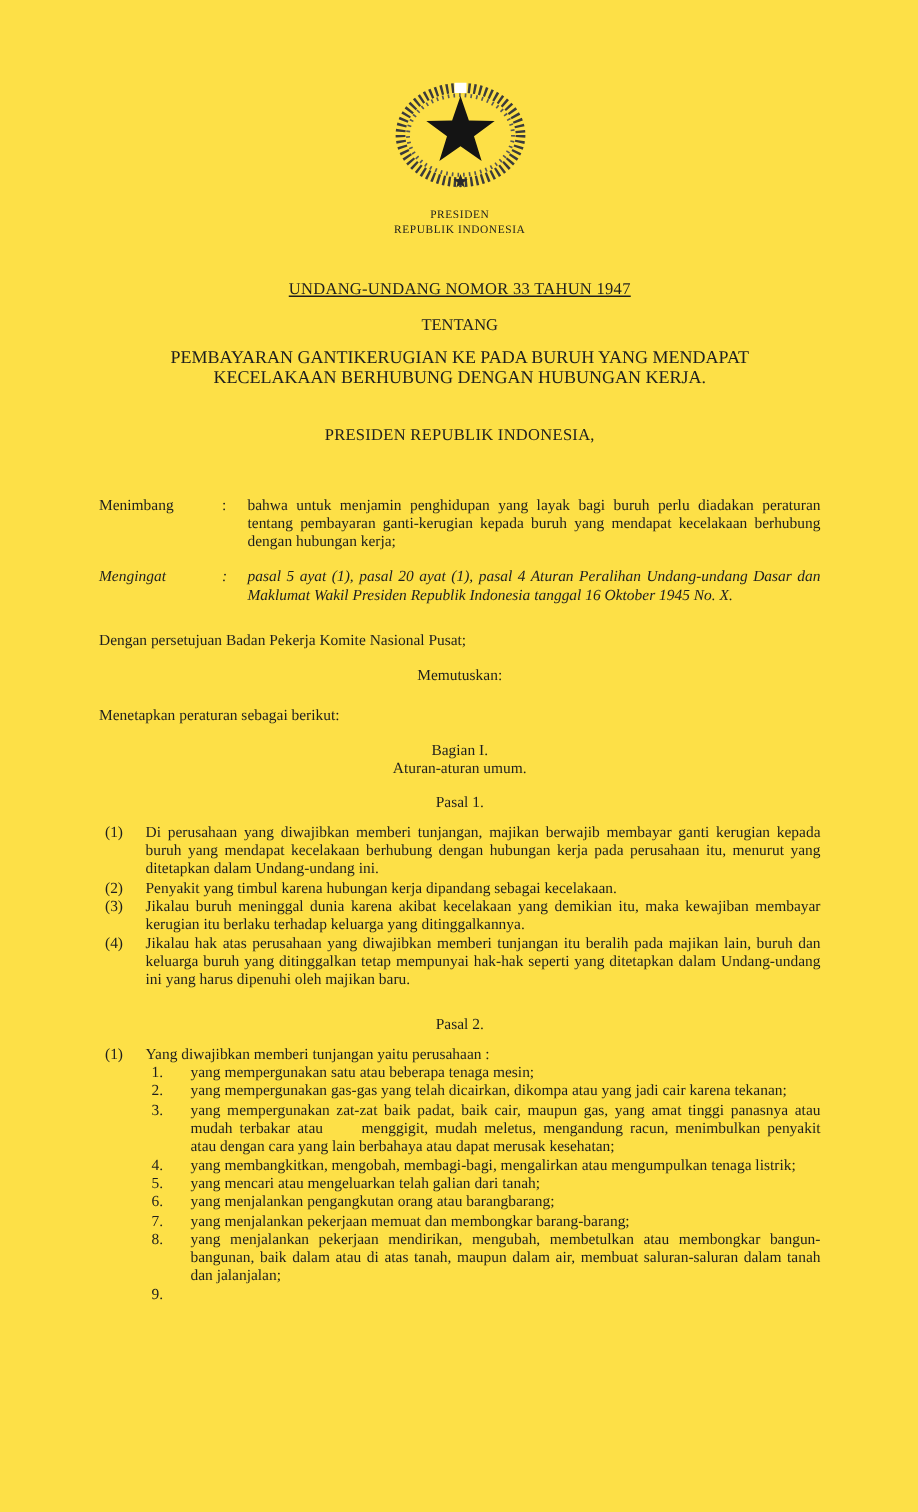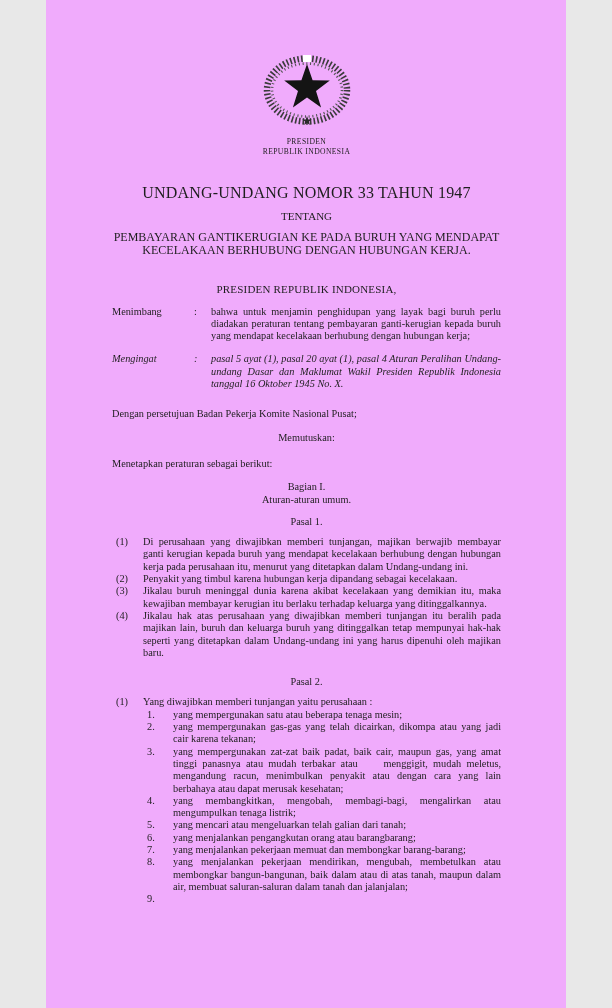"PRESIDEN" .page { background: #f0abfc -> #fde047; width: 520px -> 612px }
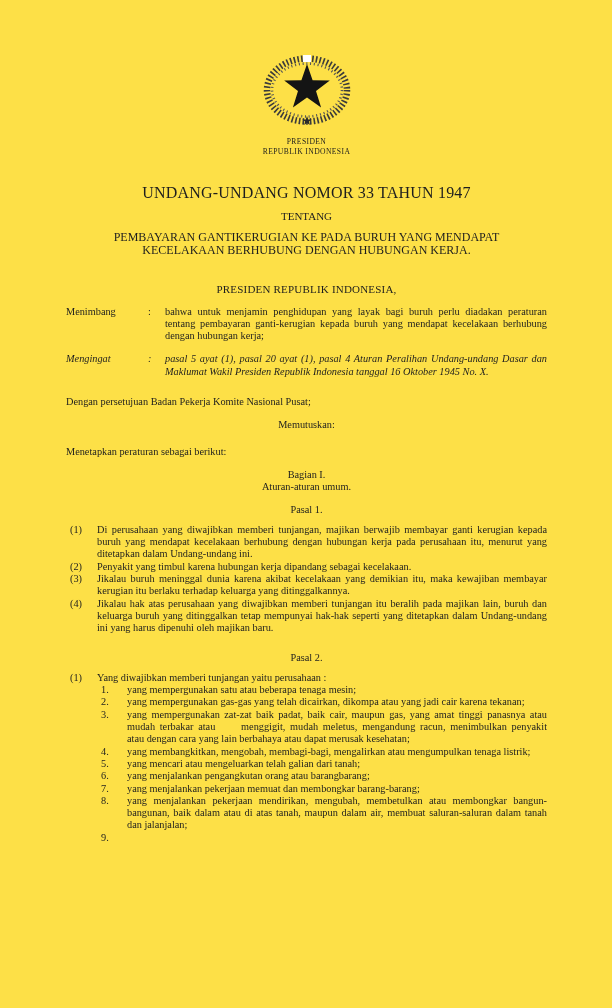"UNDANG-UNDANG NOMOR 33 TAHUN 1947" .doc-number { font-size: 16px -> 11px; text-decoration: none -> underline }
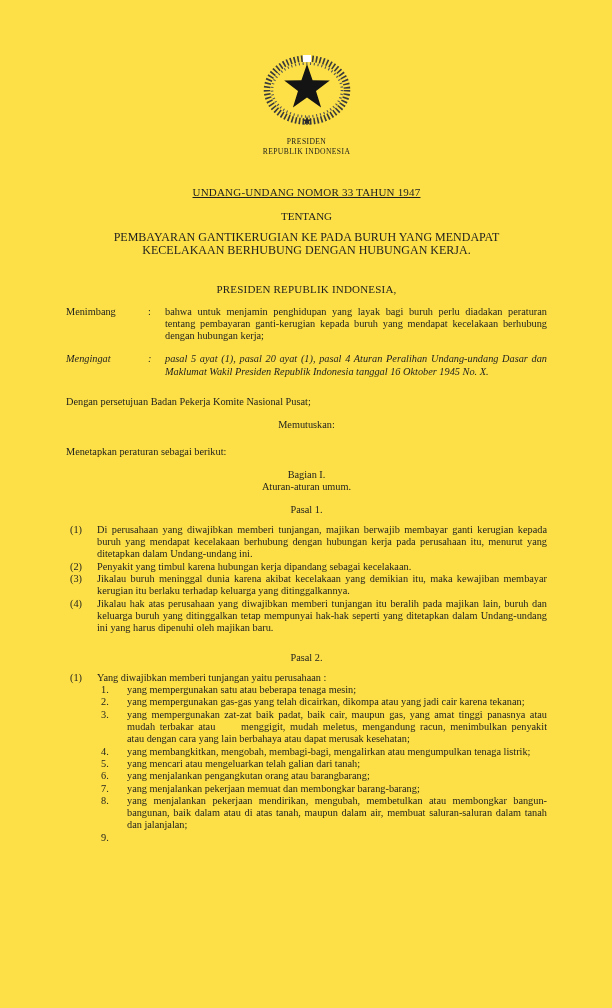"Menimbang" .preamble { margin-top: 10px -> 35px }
==
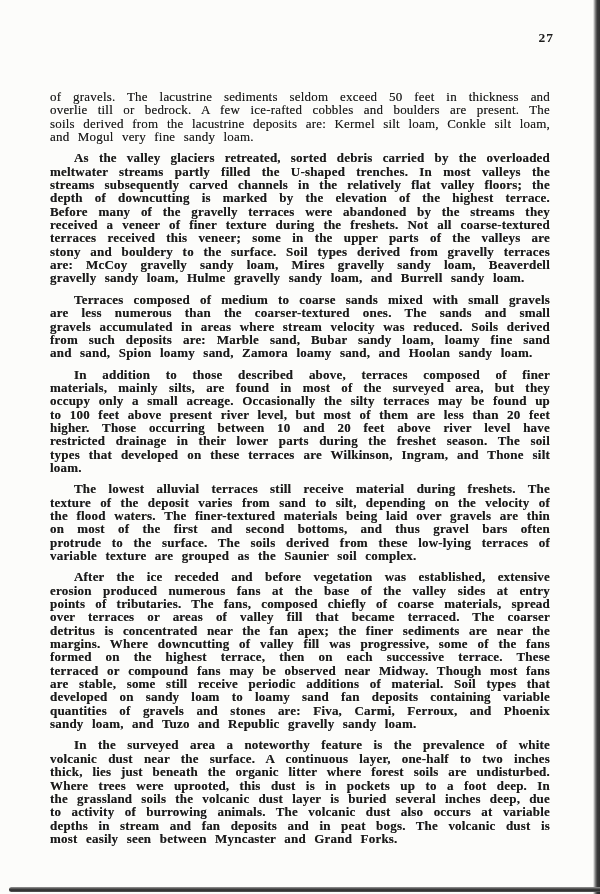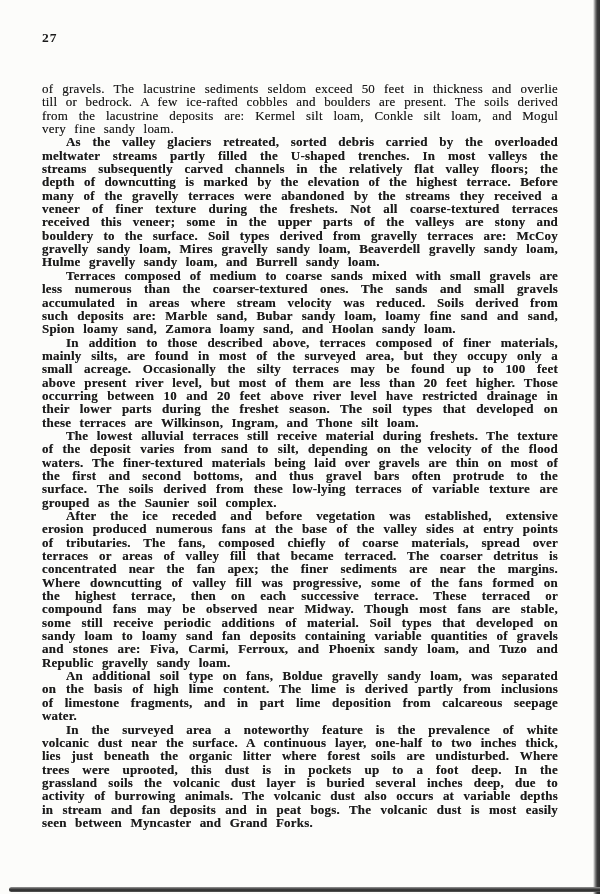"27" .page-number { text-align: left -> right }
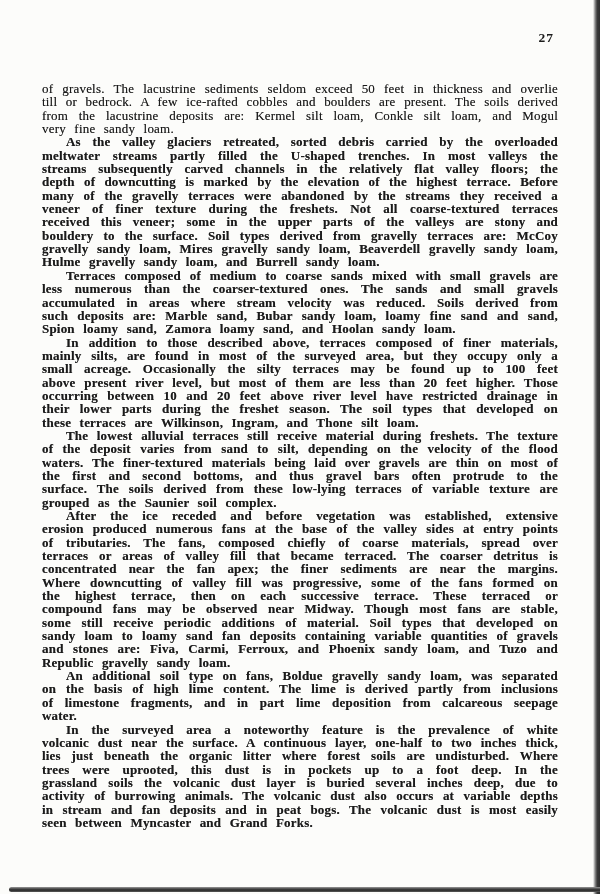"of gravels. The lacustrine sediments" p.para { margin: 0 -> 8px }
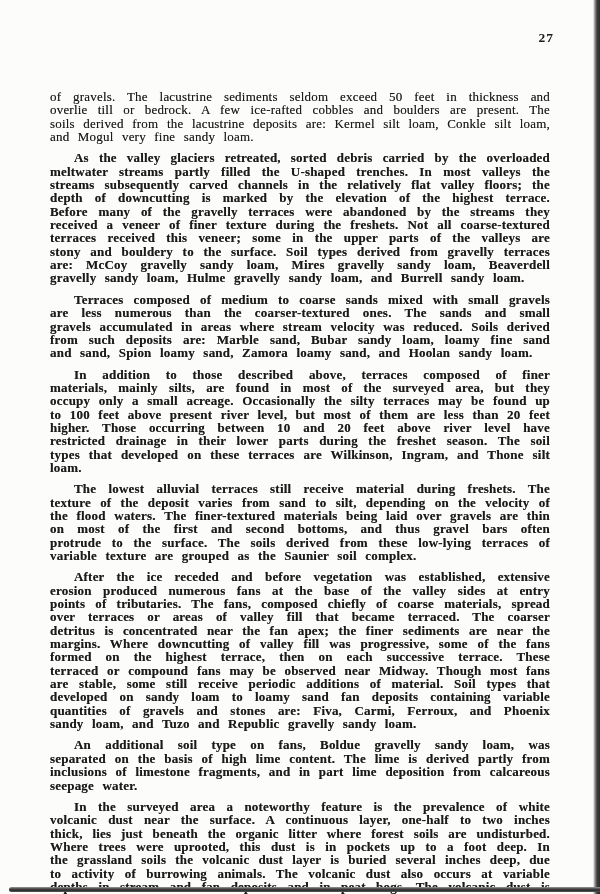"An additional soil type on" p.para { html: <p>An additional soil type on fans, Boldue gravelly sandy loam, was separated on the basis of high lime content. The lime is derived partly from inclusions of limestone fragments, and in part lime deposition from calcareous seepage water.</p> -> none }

> **Your objective**
Please print the lines above word for word, starting at the one with "background: #f0abfc ->" and ending at the one with "margin-top: 10px ->", both included, and without any picture.

> **Result for this task**
"PRESIDEN" .page { background: #f0abfc -> #fde047; width: 520px -> 612px }
"UNDANG-UNDANG NOMOR 33 TAHUN 1947" .doc-number { font-size: 16px -> 11px; text-decoration: none -> underline }
"Menimbang" .preamble { margin-top: 10px -> 35px }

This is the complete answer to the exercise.